**What is needed**
Beginning at the line that holds "(608, 1169) none", copy the material below exactly through its last line.

Provided data: Begin

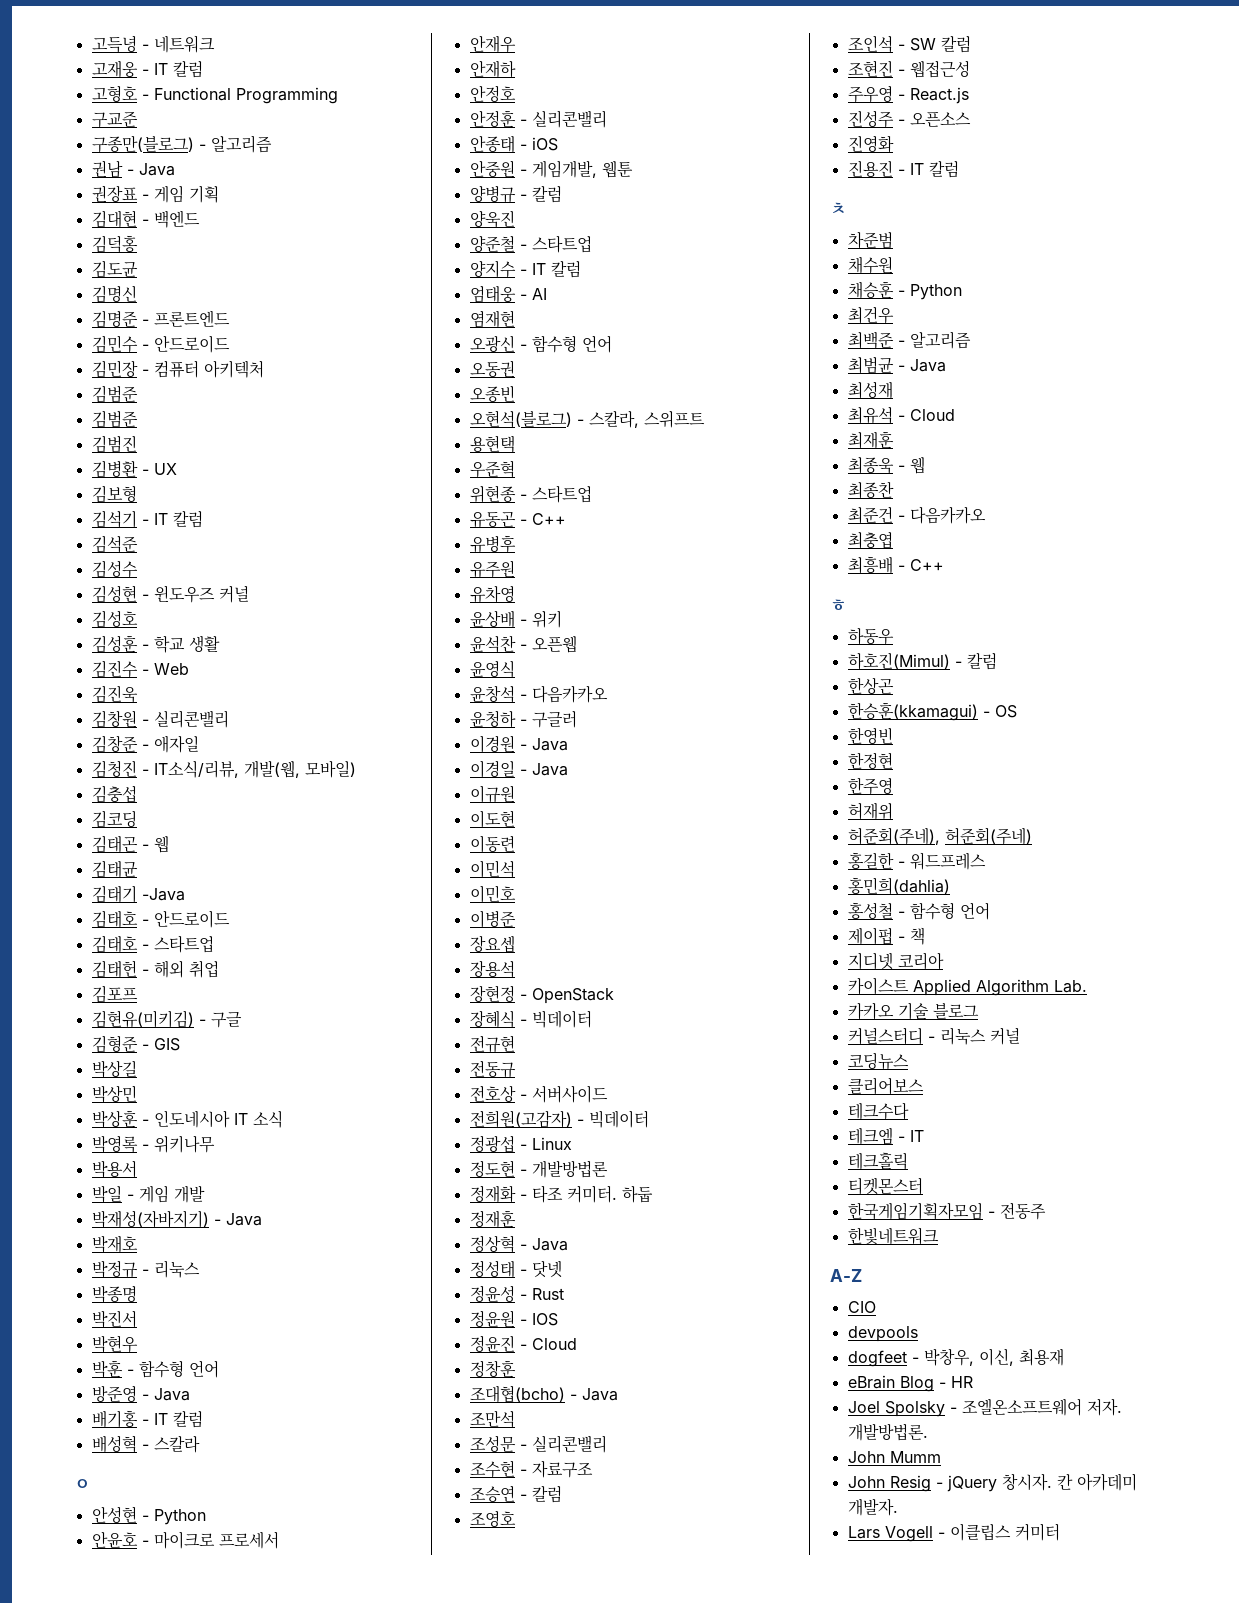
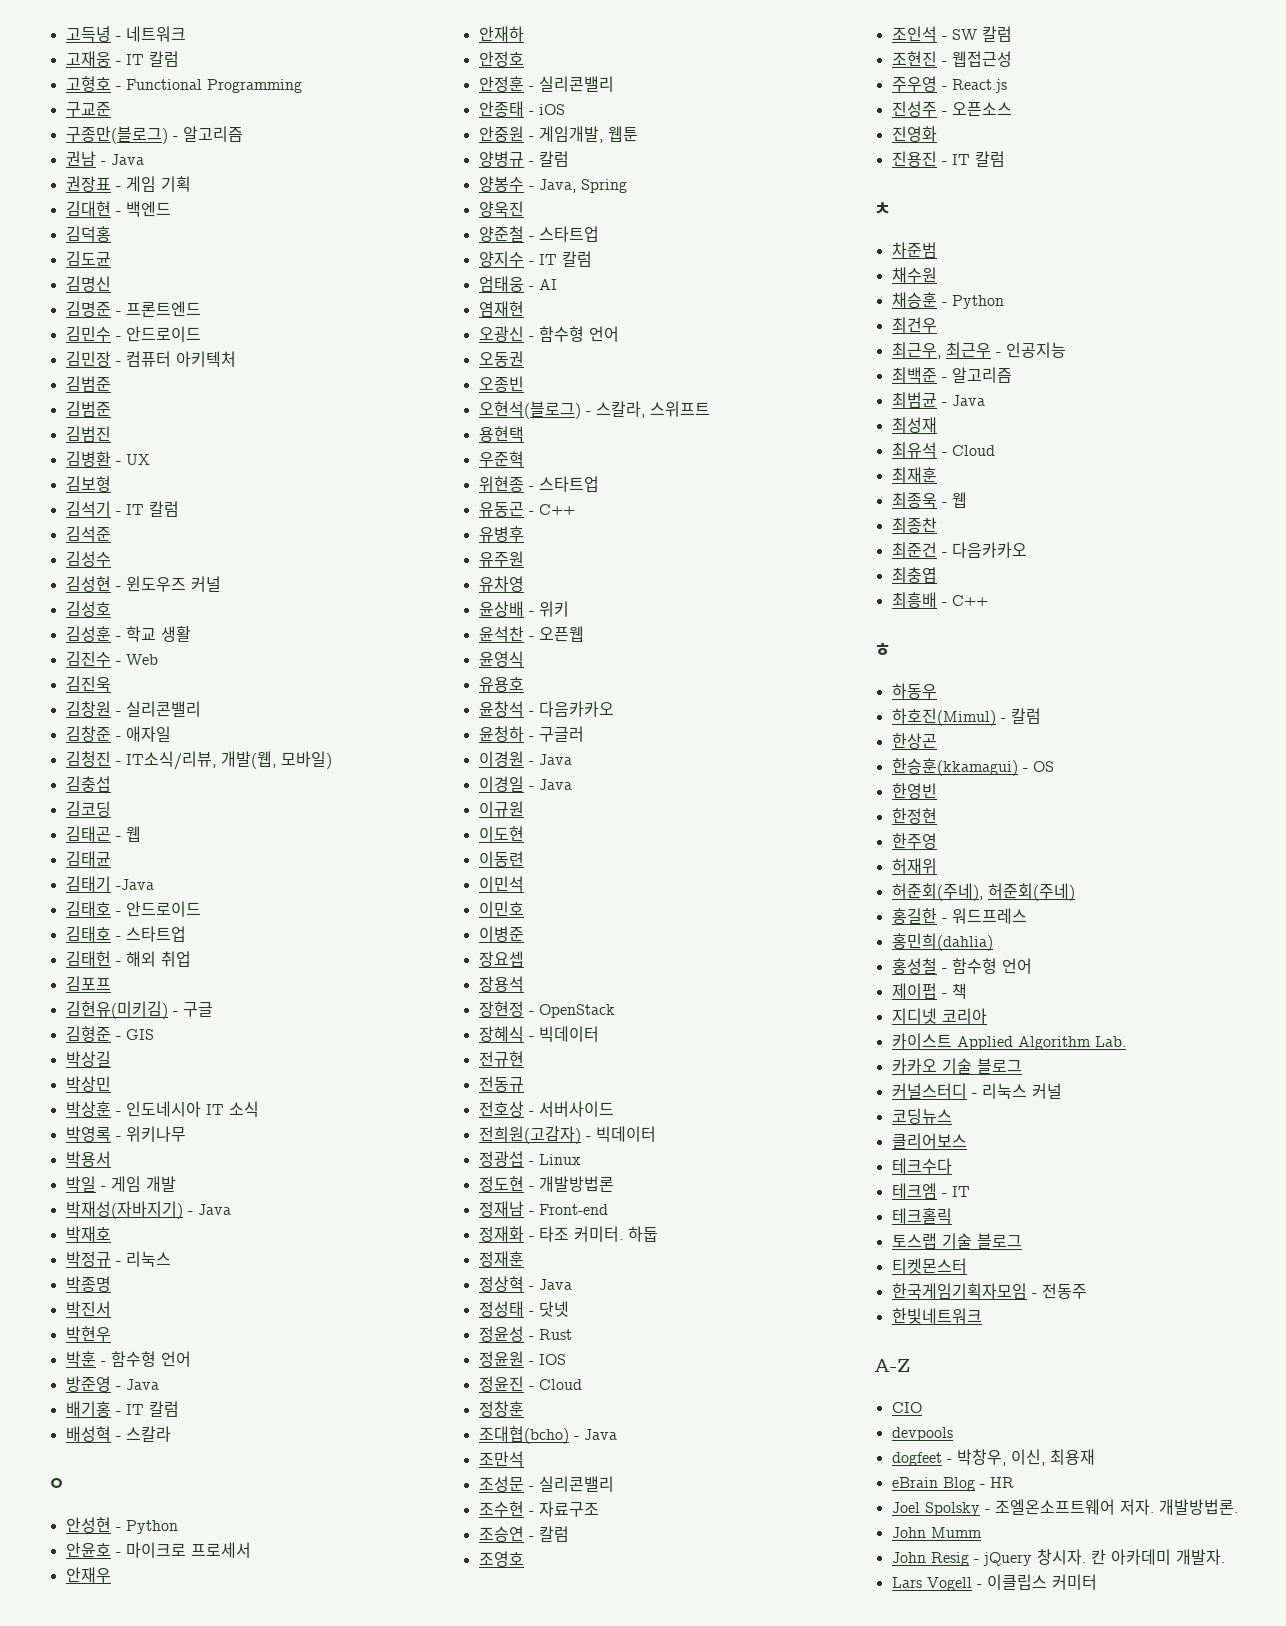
(562, 194) none -> [478,176,627,193] // 양봉수 - Java, Spring
(515, 669) none -> [478,676,524,692] // 유용호
(608, 1169) none -> [478,1201,608,1217] // 정재남 - Front-end
(894, 315) none -> [891,342,1066,359] // 최근우, 최근우 - 인공지능
(908, 1161) none -> [891,1233,1022,1249] // 토스랩 기술 블로그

Provided data: End

**Result**
(608, 1169) none -> [478,1201,608,1217] // 정재남 - Front-end
(894, 315) none -> [891,342,1066,359] // 최근우, 최근우 - 인공지능
(908, 1161) none -> [891,1233,1022,1249] // 토스랩 기술 블로그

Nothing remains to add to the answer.